* _Prompt_: Taking the line that contains "[717,160,1153,181] price - ideally" as the first, copy exactly every line through the last line of the records, and nothing else.

[Records supplied Boundary: Start]

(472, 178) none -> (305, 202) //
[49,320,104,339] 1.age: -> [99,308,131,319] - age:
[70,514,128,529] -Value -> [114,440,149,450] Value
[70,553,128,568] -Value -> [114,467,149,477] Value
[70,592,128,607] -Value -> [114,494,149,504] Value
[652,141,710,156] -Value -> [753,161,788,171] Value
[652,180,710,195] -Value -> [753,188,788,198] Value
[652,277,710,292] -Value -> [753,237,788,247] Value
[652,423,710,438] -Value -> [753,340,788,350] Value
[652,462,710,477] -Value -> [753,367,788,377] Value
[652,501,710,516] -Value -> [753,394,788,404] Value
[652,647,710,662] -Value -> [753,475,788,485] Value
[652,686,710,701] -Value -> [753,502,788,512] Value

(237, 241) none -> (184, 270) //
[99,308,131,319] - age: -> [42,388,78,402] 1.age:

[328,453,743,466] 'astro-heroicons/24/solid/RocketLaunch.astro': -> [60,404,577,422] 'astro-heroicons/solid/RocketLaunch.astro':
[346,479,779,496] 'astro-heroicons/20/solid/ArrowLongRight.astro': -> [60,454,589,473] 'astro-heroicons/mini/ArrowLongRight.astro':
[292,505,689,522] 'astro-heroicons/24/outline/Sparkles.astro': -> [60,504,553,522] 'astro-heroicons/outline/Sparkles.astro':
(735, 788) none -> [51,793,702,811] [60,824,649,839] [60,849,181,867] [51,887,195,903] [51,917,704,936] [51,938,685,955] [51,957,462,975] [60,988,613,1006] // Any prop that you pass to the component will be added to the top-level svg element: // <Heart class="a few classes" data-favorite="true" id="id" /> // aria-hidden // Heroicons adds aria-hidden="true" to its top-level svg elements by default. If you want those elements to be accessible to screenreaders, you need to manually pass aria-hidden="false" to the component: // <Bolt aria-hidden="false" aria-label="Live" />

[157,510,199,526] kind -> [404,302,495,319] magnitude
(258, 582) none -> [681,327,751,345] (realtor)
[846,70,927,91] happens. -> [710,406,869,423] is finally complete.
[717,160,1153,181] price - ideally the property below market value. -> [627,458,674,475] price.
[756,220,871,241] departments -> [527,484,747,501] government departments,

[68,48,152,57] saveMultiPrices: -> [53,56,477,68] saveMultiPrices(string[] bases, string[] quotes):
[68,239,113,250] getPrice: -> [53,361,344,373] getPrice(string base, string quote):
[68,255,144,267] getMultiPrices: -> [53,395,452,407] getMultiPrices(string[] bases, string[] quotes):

[Records supplied Boundary: End]

* _Exercise answer_:
[717,160,1153,181] price - ideally the property below market value. -> [627,458,674,475] price.
[756,220,871,241] departments -> [527,484,747,501] government departments,

[68,48,152,57] saveMultiPrices: -> [53,56,477,68] saveMultiPrices(string[] bases, string[] quotes):
[68,239,113,250] getPrice: -> [53,361,344,373] getPrice(string base, string quote):
[68,255,144,267] getMultiPrices: -> [53,395,452,407] getMultiPrices(string[] bases, string[] quotes):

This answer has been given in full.